● **What the task asks**
Return the count of lines in the records that include the string "goal", and nothing besides it.

##### Data under study

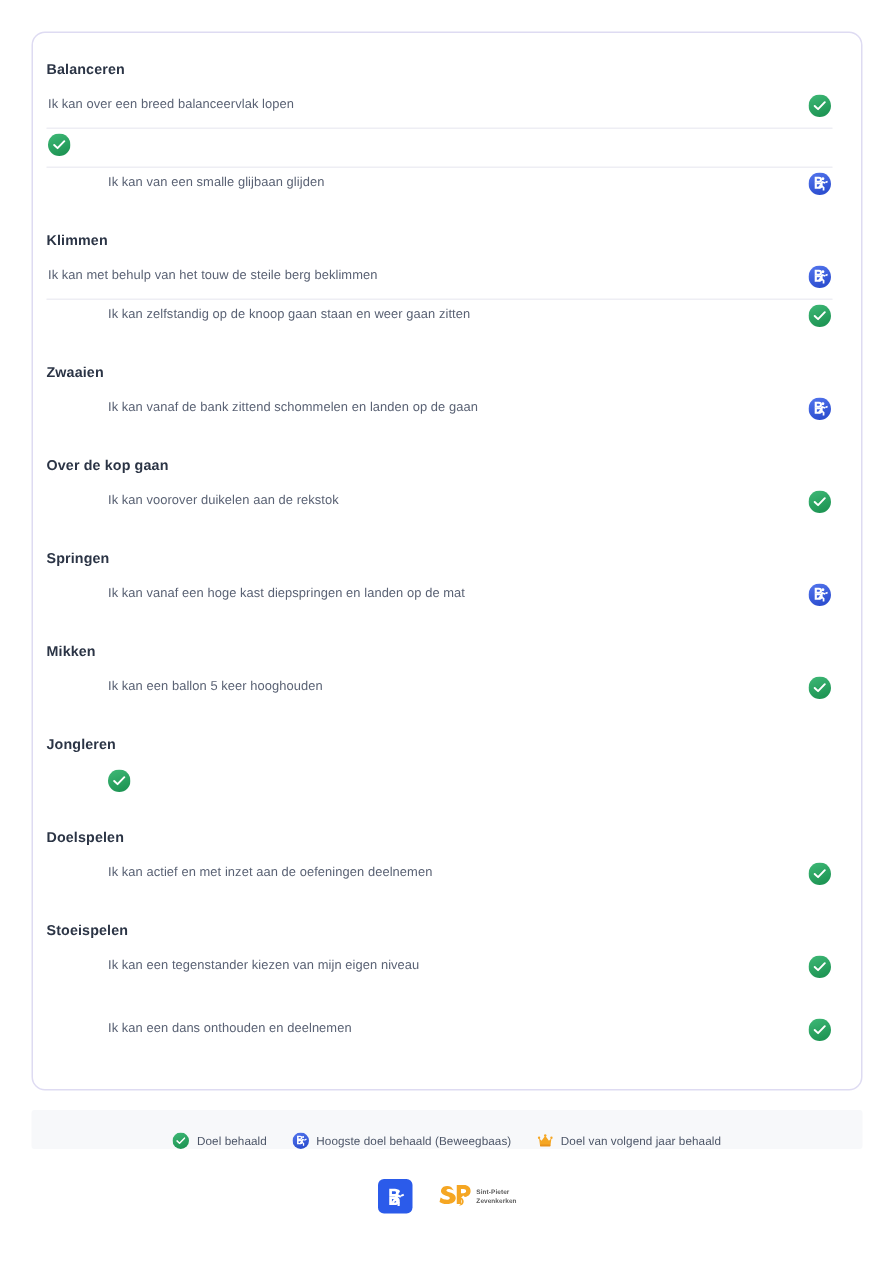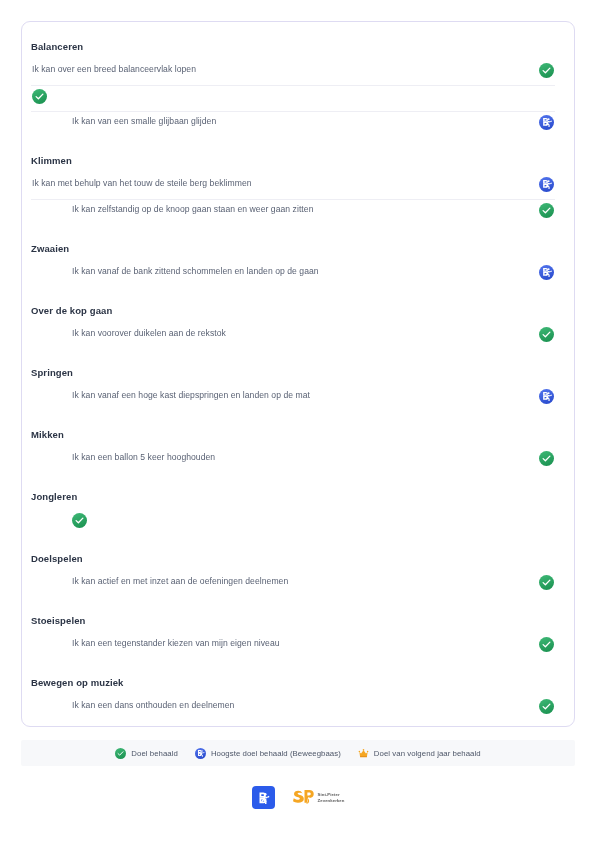--- a/index.html
+++ b/index.html
@@ -91,21 +91,21 @@
 
   
   .legend {
     position: absolute;
     left: 21px;
     top: 740px;
     width: 554px;
     height: 26px;
     background: #f7f8fa;
     display: flex;
-    align-items: center;
+    align-items: flex-end;
     justify-content: center;
     gap: 17px;
     border-radius: 2px;
   }
   .legend-item {
     display: flex;
     align-items: center;
     gap: 5px;
   }
   .legend-icon {
@@ -398,21 +398,20 @@
                     <stop offset="1" stop-color="#1f9655"></stop>
                   </linearGradient>
                 </defs>
                 <circle cx="12" cy="12" r="12" fill="url(#gg15)"></circle>
                 <path d="M6.6 12.2 L10.2 15.6 L17.4 8.2" fill="none" stroke="#ffffff" stroke-width="2.1" stroke-linecap="round" stroke-linejoin="round"></path>
               </svg>
             </div>
           </div>
         </div>
         <div class="category">
-          <div class="category-title">Bewegen op muziek</div>
           <div class="goal-row last">
             <div class="goal-text">Ik kan een dans onthouden en deelnemen</div>
             <div class="goal-status">
               <svg width="15" height="15" viewBox="0 0 24 24">
                 <defs>
                   <linearGradient id="gg15" x1="0" y1="0" x2="0.4" y2="1">
                     <stop offset="0" stop-color="#3fb977"></stop>
                     <stop offset="1" stop-color="#1f9655"></stop>
                   </linearGradient>
                 </defs>

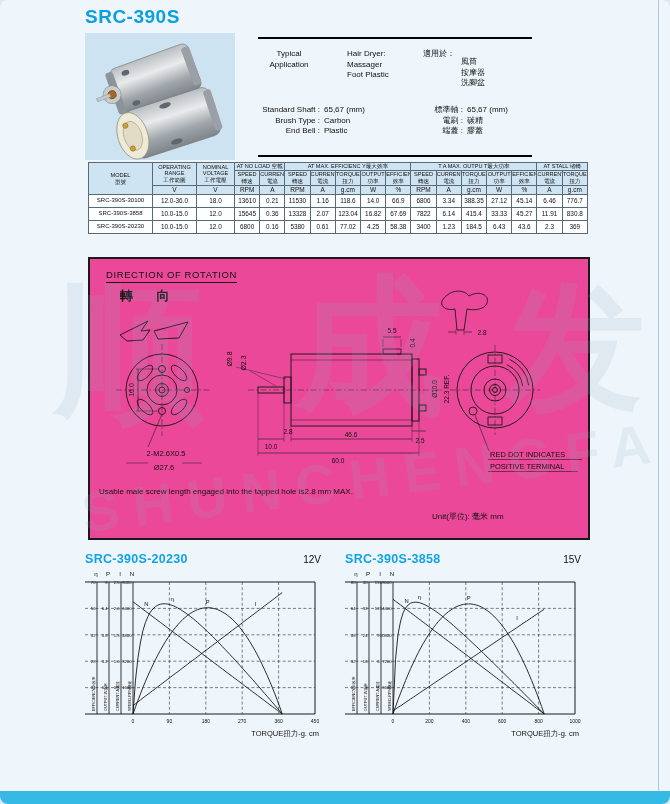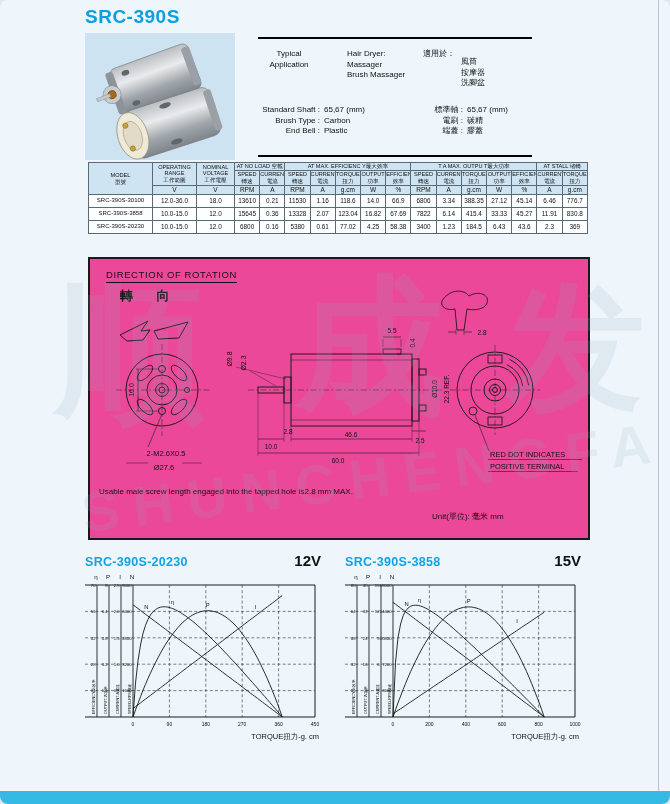--- a/index.html
+++ b/index.html
@@ -38,21 +38,21 @@
   .dir-title{position:absolute;left:16px;top:10px;font-size:9.5px;letter-spacing:.6px;
              border-bottom:1.5px solid #111;padding-bottom:2px;}
   .dir-title-zh{position:absolute;left:30px;top:28px;font-size:13px;font-weight:bold;letter-spacing:10px;}
   .diagram-notes{position:absolute;left:9px;top:227px;font-size:8px;line-height:11.5px;}
   .unit-note{position:absolute;left:342px;top:252px;font-size:8px;}
   .diagram svg.draw{position:absolute;left:0;top:0;}
   
   .chart{position:absolute;top:552px;width:300px;}
   .chart-head{display:flex;justify-content:space-between;align-items:baseline;width:236px;}
   .chart-title{font-size:12.5px;font-weight:bold;color:#12a3e3;letter-spacing:.3px;}
-  .chart-voltage{font-size:15px;font-weight:bold;color:#111;}
+  .chart-voltage{font-size:10px;font-weight:normal;color:#111;}
   
   .watermark{position:absolute;left:0;top:0;width:670px;height:804px;pointer-events:none;z-index:6;}
   .wm-char{position:absolute;font-size:150px;font-weight:bold;color:rgba(140,168,190,.16);}
   .wm-latin{position:absolute;left:80px;top:445px;font-size:56px;font-weight:bold;
             letter-spacing:14px;color:rgba(140,168,190,.15);transform:rotate(-7deg);white-space:nowrap;}
 </style>
 </head>
 <body>
 
 <div class="page">
@@ -92,21 +92,21 @@
         <rect x="126" y="72" width="8" height="42" rx="3" fill="#9aa0a5"></rect>
       </g>
     </svg>
   </div>
 
   <div class="info">
     <div class="app-label">Typical Application</div>
     <div class="app-items">
       <div>Hair Dryer:</div>
       <div>Massager</div>
-      <div>Brush Massager</div>
+      <div>Foot Plastic</div>
     </div>
     <div class="app-zh-label">適用於：</div>
     <div class="app-zh-items">
       <div>風筒</div>
       <div>按摩器</div>
       <div>洗腳盆</div>
     </div>
     <div class="spec-en">
       <div class="spec-row">
           <span class="lbl">Standard Shaft :</span>

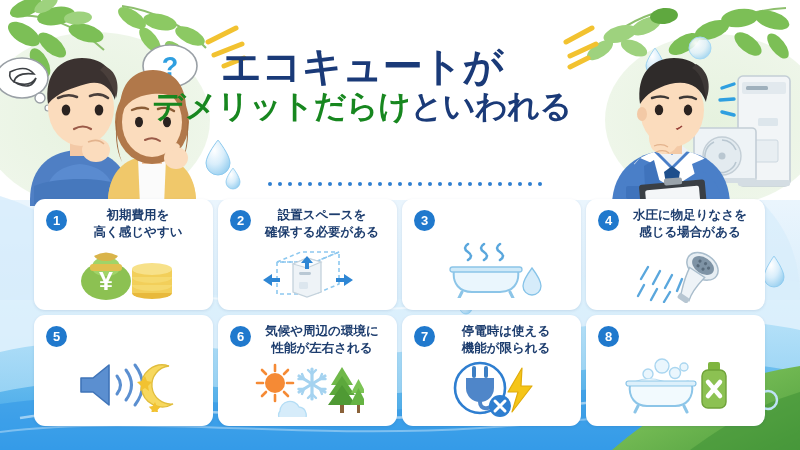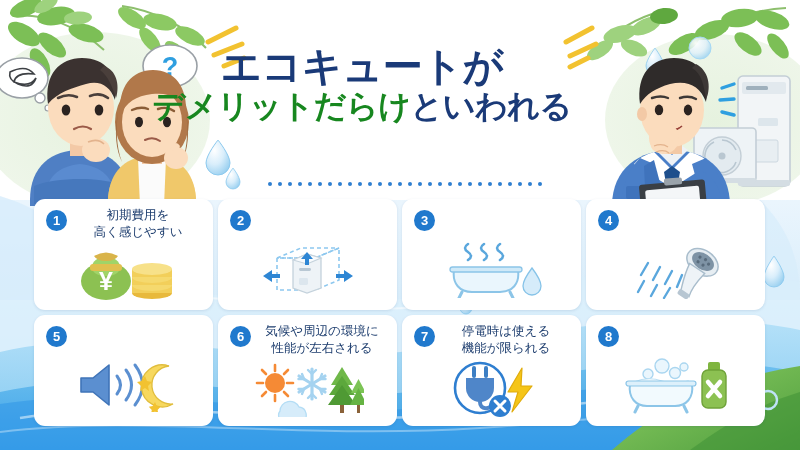--- a/index.html
+++ b/index.html
@@ -91,21 +91,21 @@
     color: #fff;
     font-size: 13px;
     font-weight: 700;
     display: flex; align-items: center; justify-content: center;
     margin-top: 3px;
   }
   .card-text {
     flex: 1 1 auto;
     color: #1d3d6e;
     font-size: 12.5px;
-    font-weight: 400;
+    font-weight: 700;
     line-height: 1.35;
     text-align: center;
     padding-right: 4px;
     white-space: pre-line;
   }
   .card-icon {
     flex: 1 1 auto;
     width: 100%;
     display: flex;
     align-items: center;
@@ -452,20 +452,22 @@
  <ellipse cx="82" cy="32" rx="20" ry="6" fill="#f5d96e"></ellipse>
  <rect x="62" y="24" width="40" height="8" fill="#f2cf5a"></rect>
  <ellipse cx="82" cy="24" rx="20" ry="6" fill="#f7e189"></ellipse>
 </g>
           </svg>
         </div>
       </div>
       <div class="card">
         <div class="card-head">
           <div class="badge">2</div>
+          <div class="card-text">設置スペースを
+確保する必要がある</div>
         </div>
         <div class="card-icon">
           <svg width="106" height="58" viewBox="0 0 106 58">
 <path d="M22,18 L46,8 L84,8 L60,18 Z" fill="none" stroke="#8dc8ef" stroke-width="1.6" stroke-dasharray="4 3"></path>
 <path d="M22,18 L22,50 L60,50 L60,18 Z" fill="none" stroke="#8dc8ef" stroke-width="1.6" stroke-dasharray="4 3"></path>
 <path d="M60,18 L84,8 L84,40 L60,50 Z" fill="none" stroke="#8dc8ef" stroke-width="1.6" stroke-dasharray="4 3"></path>
 <path d="M38,20 L52,14 L66,18 L66,48 L52,53 L38,48 Z" fill="#eef3f7" stroke="#c4d2dc" stroke-width="1.3"></path>
 <path d="M38,20 L52,14 L66,18 L52,24 Z" fill="#f8fbfd" stroke="#c4d2dc" stroke-width="1.1"></path>
 <rect x="44" y="28" width="12" height="3" rx="1.4" fill="#b9c8d4"></rect>
 <rect x="44" y="38" width="9" height="7" rx="1.4" fill="#dce6ee"></rect>
@@ -492,20 +494,22 @@
 <rect x="10" y="27" width="72" height="5" rx="2.5" fill="#cfe9f8" stroke="#8cc5e8" stroke-width="1.3"></rect>
 <path d="M22,52 l-3,6" stroke="#8cc5e8" stroke-width="3" stroke-linecap="round"></path>
 <path d="M70,52 l3,6" stroke="#8cc5e8" stroke-width="3" stroke-linecap="round"></path>
 <path d="M92,28 C92,28 101,40 101,46 a9,9 0 0 1 -18,0 C83,40 92,28 92,28Z" fill="#d6ecfa" stroke="#86c3e8" stroke-width="1.3"></path>
 </svg>
         </div>
       </div>
       <div class="card">
         <div class="card-head">
           <div class="badge">4</div>
+          <div class="card-text">水圧に物足りなさを
+感じる場合がある</div>
         </div>
         <div class="card-icon">
           <svg width="104" height="60" viewBox="0 0 104 60">
 <g stroke="#5aa7dd" stroke-width="2.4" stroke-linecap="round">
  <line x1="24" y1="24" x2="17" y2="36"></line>
               <line x1="36" y1="28" x2="29" y2="41"></line>
  <line x1="48" y1="32" x2="41" y2="45"></line>
               <line x1="20" y1="42" x2="14" y2="53"></line>
  <line x1="33" y1="46" x2="27" y2="57"></line>
               <line x1="46" y1="49" x2="40" y2="59"></line>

##########

● **Solution below**
3